A regular reader of this blog asked me to comment on the new Conference Board report assessing Canada’s innovation track record. The Board gives Canada a D and ranks us 14th out of 17 countries.
The Conference Board used 12 indicators to measure innovation performance. From the summary:
The indicator choice was guided by the Conference Board’s definition of innovation as “a process through which economic or social value is extracted from knowledge—through the creation, diffusion, and transformation of knowledge to produce new or significantly improved products or processes that are put to use by society.”
Knowledge production is captured by indicators measuring the number of scientific articles, patents (patents by population and share of world patents), and trademarks.
The transformation of knowledge is gauged by indicators examining technology exchange (the technology share of total exports and imports), the share of gross domestic product produced by high- and medium-high-technology manufacturing, and the share of GDP produced by knowledge-intensive services.
Market shares of selected knowledge-based sectors (aerospace, electronics, office machinery and computers, pharmaceuticals, and instruments) examine, for example, the share of Canada’s aerospace exports in total 17-country aerospace exports relative to the share of Canada’s total economy exports in total 17-country exports.

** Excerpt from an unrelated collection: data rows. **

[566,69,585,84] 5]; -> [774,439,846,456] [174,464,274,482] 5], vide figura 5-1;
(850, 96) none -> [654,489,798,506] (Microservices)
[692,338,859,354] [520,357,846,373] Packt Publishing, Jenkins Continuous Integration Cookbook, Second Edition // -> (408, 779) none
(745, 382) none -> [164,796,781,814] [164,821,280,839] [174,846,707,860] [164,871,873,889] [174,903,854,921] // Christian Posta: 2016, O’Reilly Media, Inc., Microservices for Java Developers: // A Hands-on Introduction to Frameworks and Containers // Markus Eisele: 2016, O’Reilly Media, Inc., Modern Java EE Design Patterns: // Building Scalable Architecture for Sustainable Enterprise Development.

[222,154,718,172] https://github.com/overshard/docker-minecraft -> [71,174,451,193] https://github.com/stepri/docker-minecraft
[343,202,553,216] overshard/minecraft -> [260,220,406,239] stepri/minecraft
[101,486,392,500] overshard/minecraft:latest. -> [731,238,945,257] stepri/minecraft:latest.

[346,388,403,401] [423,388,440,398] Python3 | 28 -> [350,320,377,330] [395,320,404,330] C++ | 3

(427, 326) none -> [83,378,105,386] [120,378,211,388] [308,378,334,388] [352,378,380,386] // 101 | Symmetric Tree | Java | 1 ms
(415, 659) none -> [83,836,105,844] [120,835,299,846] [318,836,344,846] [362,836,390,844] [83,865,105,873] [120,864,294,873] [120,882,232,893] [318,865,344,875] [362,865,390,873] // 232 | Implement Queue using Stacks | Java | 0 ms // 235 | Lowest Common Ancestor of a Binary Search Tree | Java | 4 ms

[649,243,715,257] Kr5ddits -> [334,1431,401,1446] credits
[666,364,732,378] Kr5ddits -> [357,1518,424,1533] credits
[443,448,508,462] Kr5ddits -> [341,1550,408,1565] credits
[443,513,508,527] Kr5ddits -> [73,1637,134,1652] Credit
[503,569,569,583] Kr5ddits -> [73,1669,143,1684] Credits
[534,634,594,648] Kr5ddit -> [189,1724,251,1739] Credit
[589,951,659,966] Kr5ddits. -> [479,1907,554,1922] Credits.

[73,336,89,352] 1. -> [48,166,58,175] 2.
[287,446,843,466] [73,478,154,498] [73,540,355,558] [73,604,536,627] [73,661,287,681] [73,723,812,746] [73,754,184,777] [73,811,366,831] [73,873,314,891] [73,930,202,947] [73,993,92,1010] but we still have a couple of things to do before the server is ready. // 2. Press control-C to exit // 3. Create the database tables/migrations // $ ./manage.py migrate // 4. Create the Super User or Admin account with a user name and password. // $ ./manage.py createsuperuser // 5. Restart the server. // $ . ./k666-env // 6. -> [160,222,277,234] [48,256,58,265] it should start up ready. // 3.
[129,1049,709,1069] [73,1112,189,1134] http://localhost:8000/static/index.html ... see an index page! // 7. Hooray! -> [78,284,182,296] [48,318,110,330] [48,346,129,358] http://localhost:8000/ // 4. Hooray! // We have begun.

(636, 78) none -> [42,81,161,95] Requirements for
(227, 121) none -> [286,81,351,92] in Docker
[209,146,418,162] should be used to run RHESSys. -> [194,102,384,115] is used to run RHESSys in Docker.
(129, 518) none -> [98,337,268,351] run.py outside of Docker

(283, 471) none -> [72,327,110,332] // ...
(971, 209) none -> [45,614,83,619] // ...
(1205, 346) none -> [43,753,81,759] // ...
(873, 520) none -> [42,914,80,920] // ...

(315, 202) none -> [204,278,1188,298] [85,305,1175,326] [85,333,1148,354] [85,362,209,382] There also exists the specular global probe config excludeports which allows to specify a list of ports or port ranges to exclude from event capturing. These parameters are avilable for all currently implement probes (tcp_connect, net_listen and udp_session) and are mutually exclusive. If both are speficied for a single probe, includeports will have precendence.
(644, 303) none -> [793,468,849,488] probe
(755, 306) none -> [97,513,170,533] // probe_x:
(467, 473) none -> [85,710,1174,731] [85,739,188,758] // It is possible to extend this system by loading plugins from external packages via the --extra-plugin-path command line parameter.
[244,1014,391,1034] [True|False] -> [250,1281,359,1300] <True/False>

The trademarks per million population is a new indicator this year. This is a useful indicator of innovation because it allows us to benchmark services sector innovations and non-technological innovations not captured by data on patents.
I’ll just make a couple of quick points:
For the most part I agree with the Conference Board – an innovation agenda is both public and private investment in R&D but also broader public policy to encourage innovation.
But to the chagrin of some, I don’t agree with the CBoC when they state this:
Innovation policies promote “creative destruction” of the old and hasten the transition to the new. Many of Canada’s industry sector policies are designed to preserve existing industrial production—such as forestry’s pulp and paper sector and auto assembly manufacturing—rather than generate new, highly innovative ones. In effect, these policies are short-term job protection policies that consume important resources that could be used to support long-term innovation. As a result, they work at cross purposes to innovation. Rather than shoring up fading oldsters, long-term innovation policies would help transform existing industries into new ones—such as turning the forestry industry into a bio-chemical sector—and would create new-to-world industries.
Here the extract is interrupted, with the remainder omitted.